In view of this attitude of real concern that we must have for our contemporaries struggling with the countless difficulties of daily life, many Christians could be scandalized by another form of prayer: at times, it may be that the best way of praying for others is to forget them. When we accept the deep poverty of this latter form of intercession, are we really betraying the expectations of our fellow men, or are we not, rather, responding in an eminent way?
Let us read again the words of Paul VI to the Prior of the Grande Chartreuse in his letter ‘Optimam Partem’:
It is the interest of the Church that the order of Carthusians should remain very much alive; that its members, wanting to give God the honor which is due to Him, continually devote their whole strength to adoring Him. Through this pure and single-hearted worship, the Order is not only giving a sure and most valuable support to Christian people, but it is giving great help to others too, who are seeking the road to life and are in need of divine grace. For contemplation and continual prayer must be considered as tasks of primordial importance, carried out for the good of the whole universe.

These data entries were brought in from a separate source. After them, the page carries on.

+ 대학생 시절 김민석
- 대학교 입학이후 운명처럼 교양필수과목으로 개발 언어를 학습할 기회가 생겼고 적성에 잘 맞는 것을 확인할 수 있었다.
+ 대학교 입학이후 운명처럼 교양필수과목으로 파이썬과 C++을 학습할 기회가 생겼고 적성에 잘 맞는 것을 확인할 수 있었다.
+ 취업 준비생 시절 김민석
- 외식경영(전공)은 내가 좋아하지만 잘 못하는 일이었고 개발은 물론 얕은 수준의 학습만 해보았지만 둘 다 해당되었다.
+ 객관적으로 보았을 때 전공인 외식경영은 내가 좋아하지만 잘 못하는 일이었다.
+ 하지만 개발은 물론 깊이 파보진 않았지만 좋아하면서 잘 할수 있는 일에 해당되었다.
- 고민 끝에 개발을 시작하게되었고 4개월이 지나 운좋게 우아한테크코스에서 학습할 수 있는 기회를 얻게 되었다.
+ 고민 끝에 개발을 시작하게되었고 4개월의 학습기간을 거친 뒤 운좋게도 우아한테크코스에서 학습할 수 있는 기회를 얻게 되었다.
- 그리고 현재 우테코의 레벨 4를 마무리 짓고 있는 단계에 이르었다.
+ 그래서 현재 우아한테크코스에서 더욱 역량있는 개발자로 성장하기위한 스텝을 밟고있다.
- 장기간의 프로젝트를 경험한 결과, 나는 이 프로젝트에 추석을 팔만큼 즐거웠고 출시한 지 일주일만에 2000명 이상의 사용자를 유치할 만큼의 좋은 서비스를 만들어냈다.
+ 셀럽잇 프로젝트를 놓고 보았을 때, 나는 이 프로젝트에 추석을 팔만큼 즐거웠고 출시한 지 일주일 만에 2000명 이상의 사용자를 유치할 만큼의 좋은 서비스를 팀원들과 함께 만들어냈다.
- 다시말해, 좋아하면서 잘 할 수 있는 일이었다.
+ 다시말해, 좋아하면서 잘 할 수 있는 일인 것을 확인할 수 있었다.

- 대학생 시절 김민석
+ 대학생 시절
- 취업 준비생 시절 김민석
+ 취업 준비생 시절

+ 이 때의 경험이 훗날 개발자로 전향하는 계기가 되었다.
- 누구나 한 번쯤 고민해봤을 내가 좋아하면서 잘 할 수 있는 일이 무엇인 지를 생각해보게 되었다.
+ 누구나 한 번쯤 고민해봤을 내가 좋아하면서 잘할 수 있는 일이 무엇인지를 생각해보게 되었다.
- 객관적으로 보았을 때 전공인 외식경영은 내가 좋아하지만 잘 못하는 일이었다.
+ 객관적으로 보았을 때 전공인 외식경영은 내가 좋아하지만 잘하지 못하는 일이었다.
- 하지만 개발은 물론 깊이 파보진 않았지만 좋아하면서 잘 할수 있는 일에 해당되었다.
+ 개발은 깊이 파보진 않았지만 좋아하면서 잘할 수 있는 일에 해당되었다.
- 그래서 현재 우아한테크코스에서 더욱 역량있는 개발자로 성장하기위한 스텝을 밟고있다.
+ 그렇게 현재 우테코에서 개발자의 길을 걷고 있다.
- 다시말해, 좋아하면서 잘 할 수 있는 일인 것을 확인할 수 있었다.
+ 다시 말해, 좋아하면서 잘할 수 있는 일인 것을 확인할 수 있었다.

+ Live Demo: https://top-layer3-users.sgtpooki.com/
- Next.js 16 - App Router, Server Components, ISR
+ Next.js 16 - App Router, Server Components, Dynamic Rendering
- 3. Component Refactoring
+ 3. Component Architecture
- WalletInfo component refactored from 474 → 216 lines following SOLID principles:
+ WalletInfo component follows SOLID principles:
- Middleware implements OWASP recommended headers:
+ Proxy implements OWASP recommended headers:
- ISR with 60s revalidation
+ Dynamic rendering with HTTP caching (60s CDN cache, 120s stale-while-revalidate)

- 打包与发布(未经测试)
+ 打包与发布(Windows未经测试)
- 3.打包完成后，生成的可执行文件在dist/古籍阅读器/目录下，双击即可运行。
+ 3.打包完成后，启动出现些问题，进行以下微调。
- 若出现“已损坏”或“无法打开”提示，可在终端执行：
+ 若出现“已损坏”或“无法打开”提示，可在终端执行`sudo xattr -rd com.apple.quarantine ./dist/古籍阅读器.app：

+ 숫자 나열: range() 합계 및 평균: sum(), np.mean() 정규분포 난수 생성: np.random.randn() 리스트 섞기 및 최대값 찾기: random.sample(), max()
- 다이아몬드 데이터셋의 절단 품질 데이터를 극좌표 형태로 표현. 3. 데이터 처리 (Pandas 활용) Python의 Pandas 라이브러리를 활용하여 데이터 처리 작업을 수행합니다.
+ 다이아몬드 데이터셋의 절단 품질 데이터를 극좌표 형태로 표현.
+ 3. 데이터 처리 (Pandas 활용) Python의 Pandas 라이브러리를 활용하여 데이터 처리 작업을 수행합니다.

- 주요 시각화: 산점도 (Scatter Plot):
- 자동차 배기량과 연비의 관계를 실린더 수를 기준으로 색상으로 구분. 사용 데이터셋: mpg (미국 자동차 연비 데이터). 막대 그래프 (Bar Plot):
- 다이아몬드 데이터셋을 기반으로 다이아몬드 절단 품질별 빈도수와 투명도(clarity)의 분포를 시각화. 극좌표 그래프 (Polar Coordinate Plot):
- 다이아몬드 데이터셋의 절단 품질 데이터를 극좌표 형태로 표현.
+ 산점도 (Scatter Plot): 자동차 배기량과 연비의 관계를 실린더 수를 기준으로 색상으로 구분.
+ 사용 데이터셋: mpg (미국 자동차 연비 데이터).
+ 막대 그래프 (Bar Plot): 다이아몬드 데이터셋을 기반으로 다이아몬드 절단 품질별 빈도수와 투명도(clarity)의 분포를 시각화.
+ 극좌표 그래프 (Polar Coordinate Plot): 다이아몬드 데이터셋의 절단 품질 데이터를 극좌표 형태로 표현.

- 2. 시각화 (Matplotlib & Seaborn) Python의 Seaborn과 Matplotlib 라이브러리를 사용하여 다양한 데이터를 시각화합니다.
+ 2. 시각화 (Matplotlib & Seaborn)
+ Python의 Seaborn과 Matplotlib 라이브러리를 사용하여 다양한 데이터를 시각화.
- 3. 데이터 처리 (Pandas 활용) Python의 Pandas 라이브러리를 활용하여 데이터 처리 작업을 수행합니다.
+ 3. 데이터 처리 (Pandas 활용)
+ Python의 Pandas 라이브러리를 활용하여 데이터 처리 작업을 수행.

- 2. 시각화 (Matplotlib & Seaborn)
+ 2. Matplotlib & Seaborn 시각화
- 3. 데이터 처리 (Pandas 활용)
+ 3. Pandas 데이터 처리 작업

The pope’s teaching is clear; our (Carthusian) task is to adore God, to contemplate Him; if we are doing this in all truth, then we are fulfilling integrally our role of intercession. Is this not what Jesus had taught? ‘When you pray, do not heap up empty phrases as the Gentiles do; for they think that they will be heard for their many words. Do not be like them, for your Father knows what you need before you ask Him’ (Matthew 6:7-8)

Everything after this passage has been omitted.